▶ [Description of the task]: Every line below from the one containing "invoice number: 1261001 -> 1260099" through the one containing "Mince meat skewers, grilled" must be transcribed exactly. Omit all lines outside that stretch.

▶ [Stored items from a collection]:
BEGIN

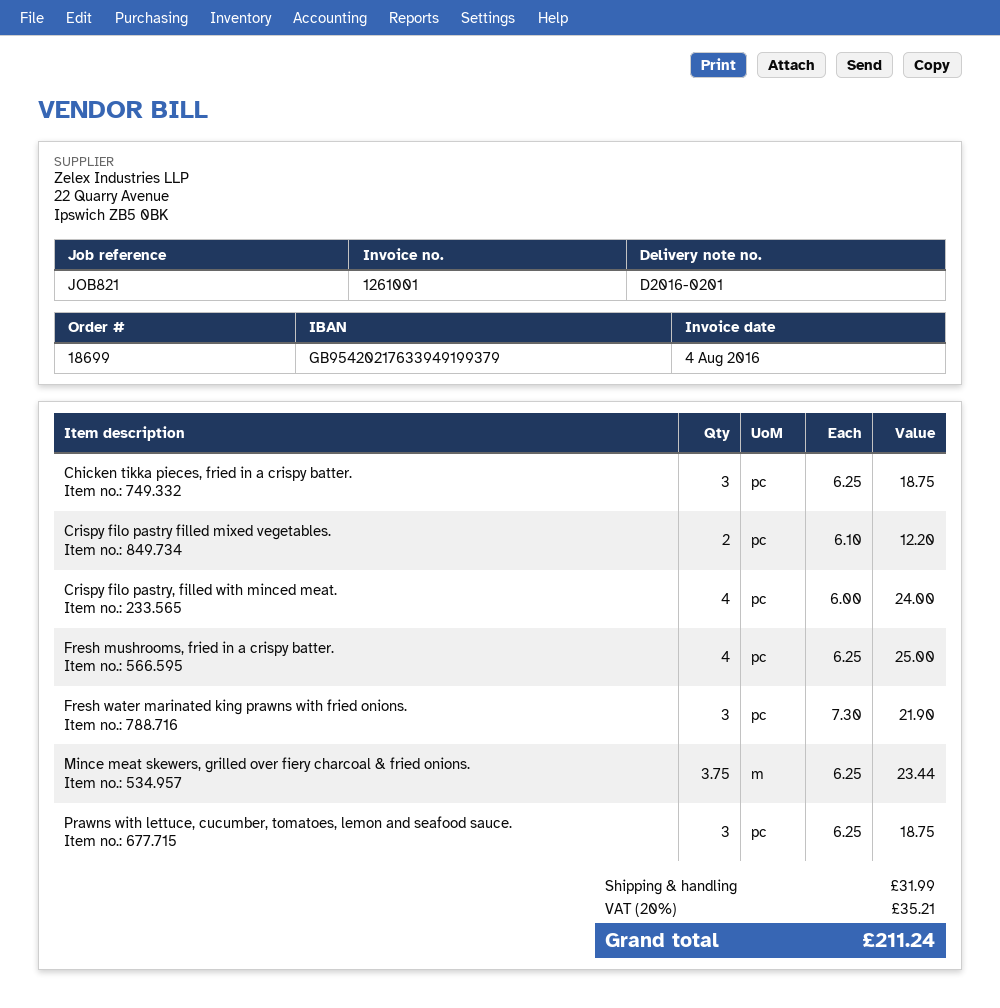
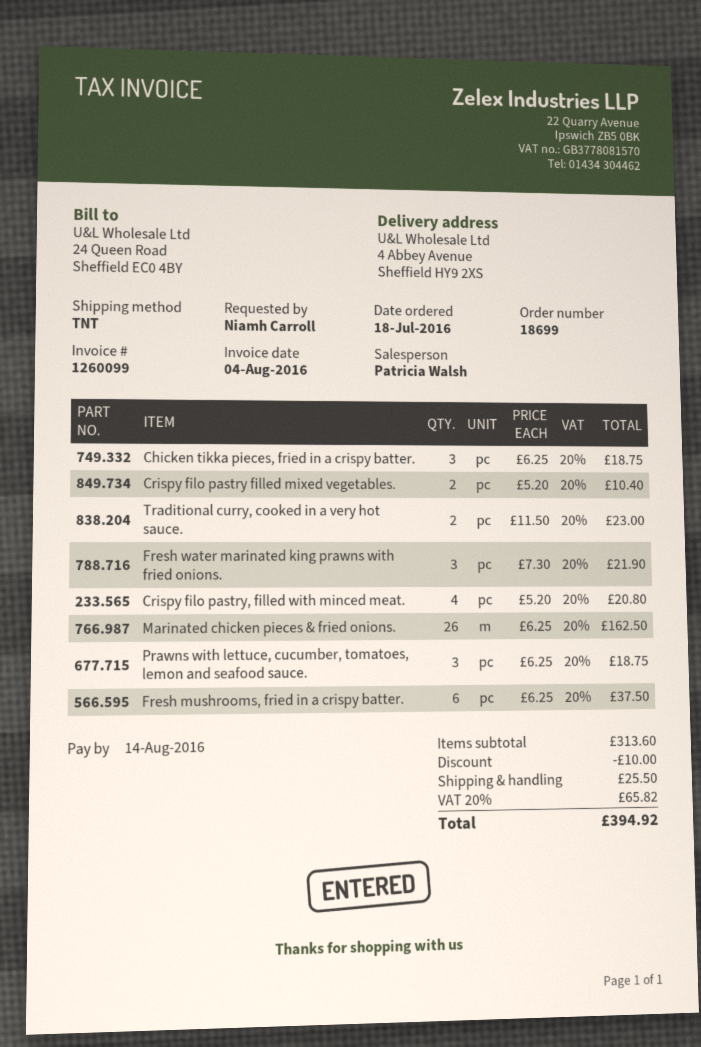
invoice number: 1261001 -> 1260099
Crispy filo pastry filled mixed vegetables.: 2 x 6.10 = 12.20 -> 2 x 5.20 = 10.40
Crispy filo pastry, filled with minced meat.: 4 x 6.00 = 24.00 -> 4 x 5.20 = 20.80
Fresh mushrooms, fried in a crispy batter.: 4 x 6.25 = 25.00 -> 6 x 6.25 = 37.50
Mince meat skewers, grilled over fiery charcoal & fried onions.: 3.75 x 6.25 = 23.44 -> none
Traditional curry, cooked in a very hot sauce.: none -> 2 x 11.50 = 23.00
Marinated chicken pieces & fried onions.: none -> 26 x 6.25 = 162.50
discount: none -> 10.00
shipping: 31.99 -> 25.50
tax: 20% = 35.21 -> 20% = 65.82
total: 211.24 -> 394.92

END
BEGIN

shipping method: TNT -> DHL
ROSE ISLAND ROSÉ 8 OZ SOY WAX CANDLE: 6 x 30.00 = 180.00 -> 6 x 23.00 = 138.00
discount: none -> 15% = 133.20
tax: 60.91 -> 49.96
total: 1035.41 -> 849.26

END

▶ [Answer to this exercise]:
invoice number: 1261001 -> 1260099
Crispy filo pastry filled mixed vegetables.: 2 x 6.10 = 12.20 -> 2 x 5.20 = 10.40
Crispy filo pastry, filled with minced meat.: 4 x 6.00 = 24.00 -> 4 x 5.20 = 20.80
Fresh mushrooms, fried in a crispy batter.: 4 x 6.25 = 25.00 -> 6 x 6.25 = 37.50
Mince meat skewers, grilled over fiery charcoal & fried onions.: 3.75 x 6.25 = 23.44 -> none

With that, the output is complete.